_EXERCISE DESCRIPTION_: Among the lines below, copy each one in which "none" appears.
═══ INPUT DATA
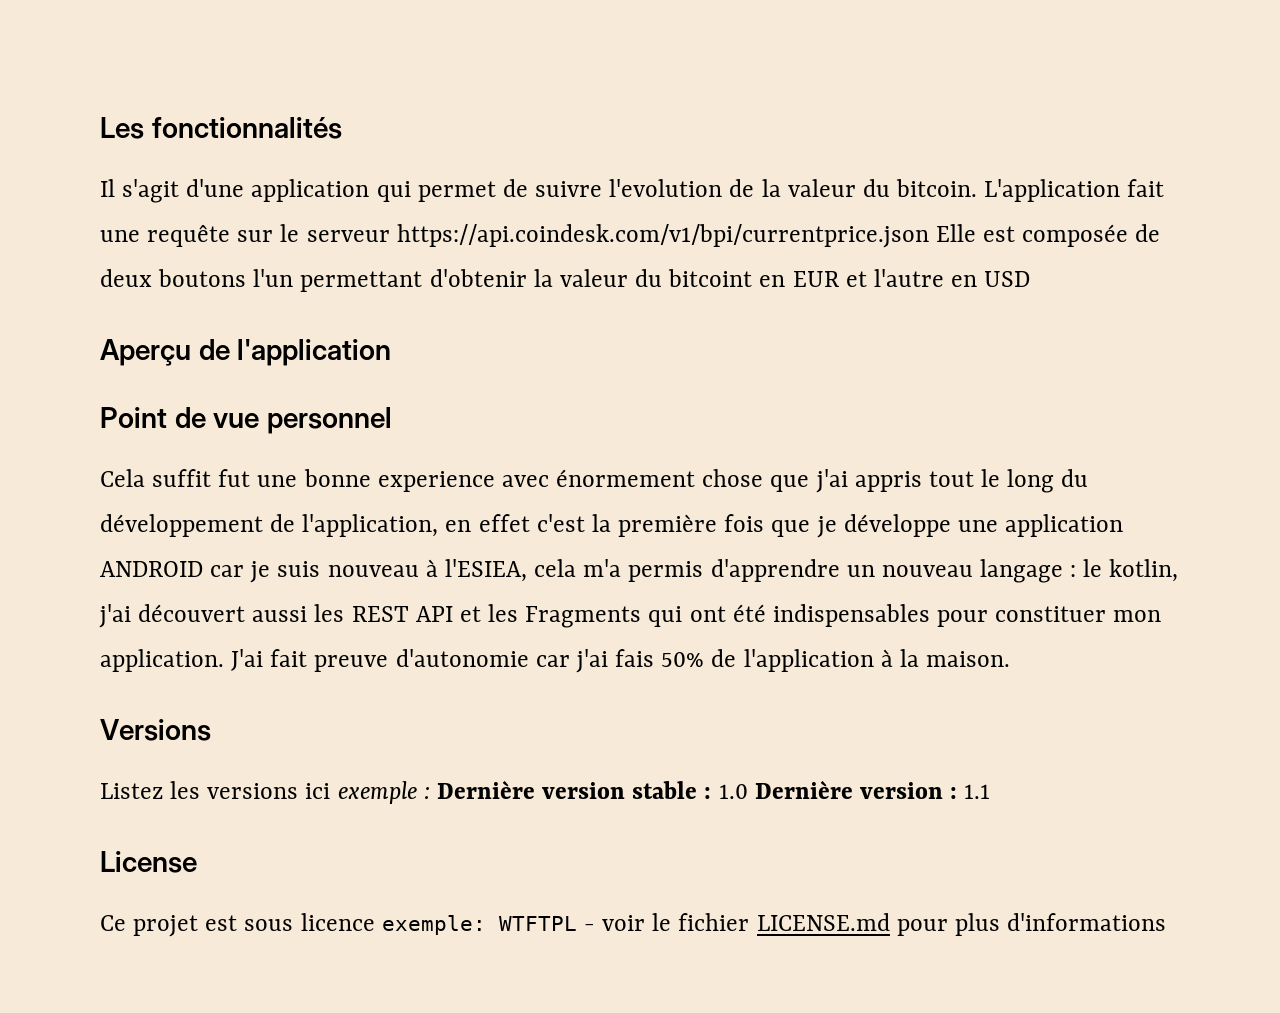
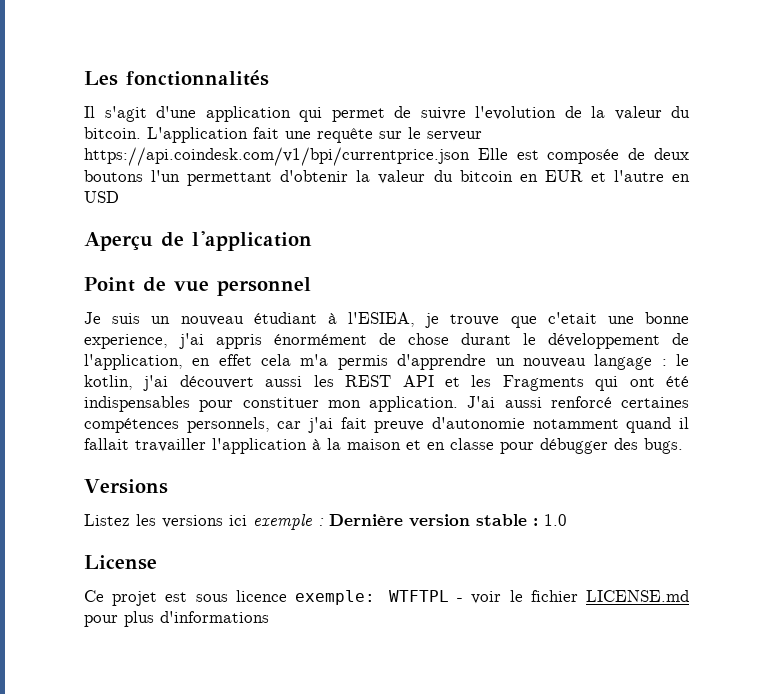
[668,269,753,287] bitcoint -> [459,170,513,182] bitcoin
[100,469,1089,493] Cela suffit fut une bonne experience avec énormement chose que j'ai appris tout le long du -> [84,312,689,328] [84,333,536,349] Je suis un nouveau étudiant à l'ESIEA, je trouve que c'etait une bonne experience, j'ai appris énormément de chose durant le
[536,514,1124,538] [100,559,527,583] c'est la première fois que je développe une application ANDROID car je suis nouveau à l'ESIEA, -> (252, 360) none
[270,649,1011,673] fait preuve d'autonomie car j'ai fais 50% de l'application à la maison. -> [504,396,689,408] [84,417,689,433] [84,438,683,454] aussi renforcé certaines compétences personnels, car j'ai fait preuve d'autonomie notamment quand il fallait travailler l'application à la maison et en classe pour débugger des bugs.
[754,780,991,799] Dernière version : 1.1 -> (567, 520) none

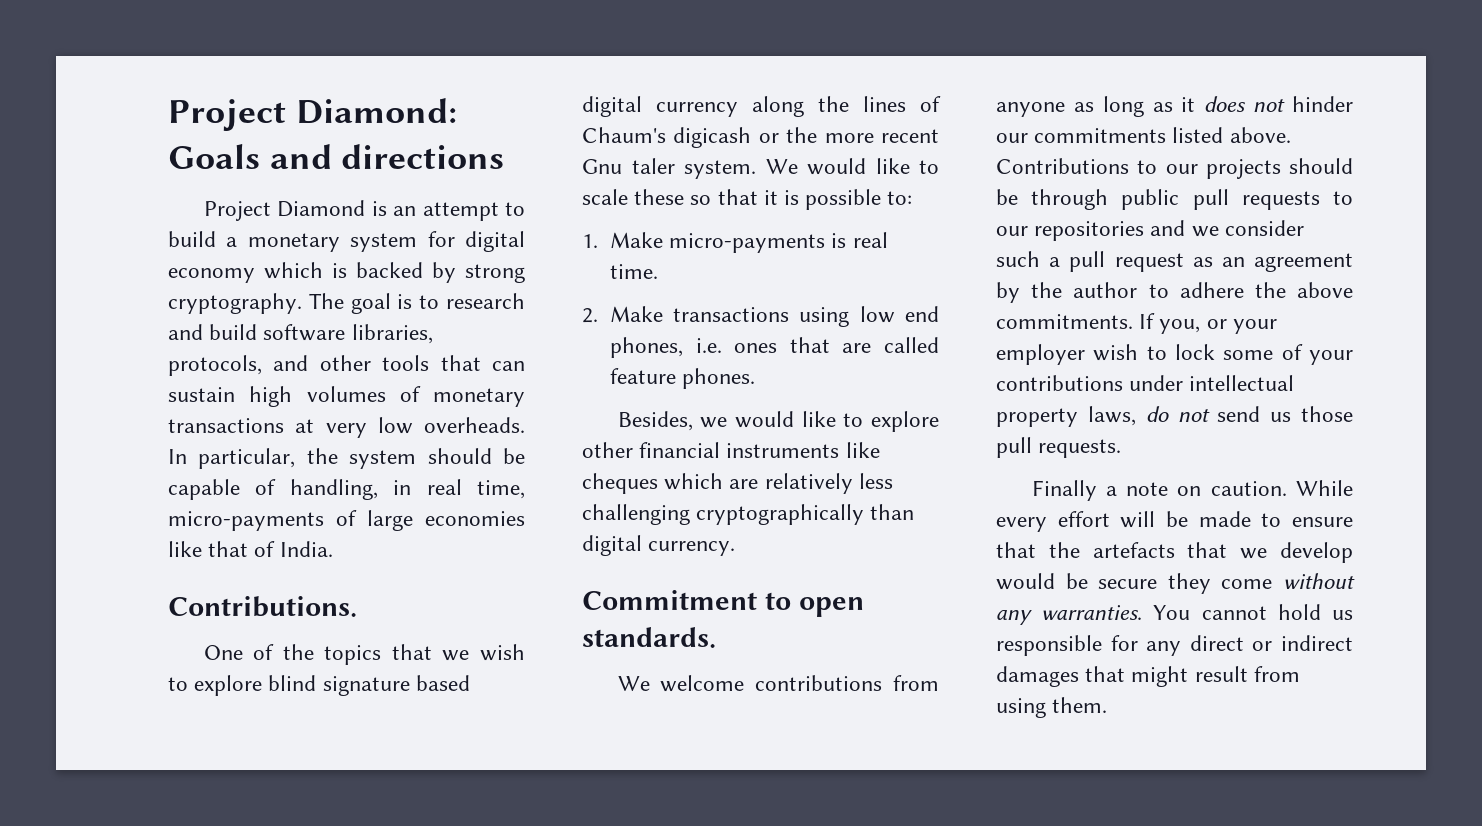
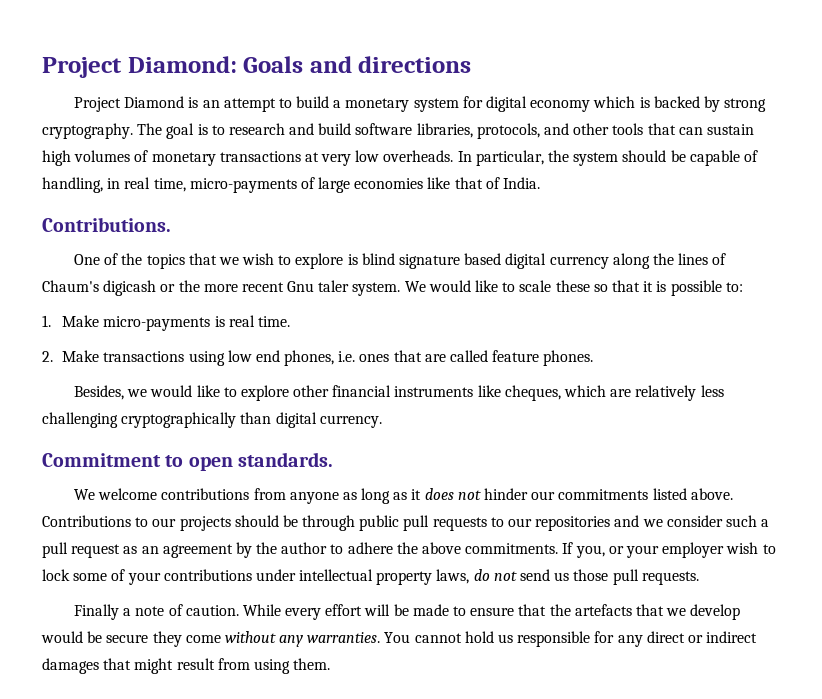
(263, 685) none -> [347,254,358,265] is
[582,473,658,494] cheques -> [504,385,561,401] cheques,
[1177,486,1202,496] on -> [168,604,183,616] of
══════
_WRITTEN ANSWER_:
[536,514,1124,538] [100,559,527,583] c'est la première fois que je développe une application ANDROID car je suis nouveau à l'ESIEA, -> (252, 360) none
[754,780,991,799] Dernière version : 1.1 -> (567, 520) none
(263, 685) none -> [347,254,358,265] is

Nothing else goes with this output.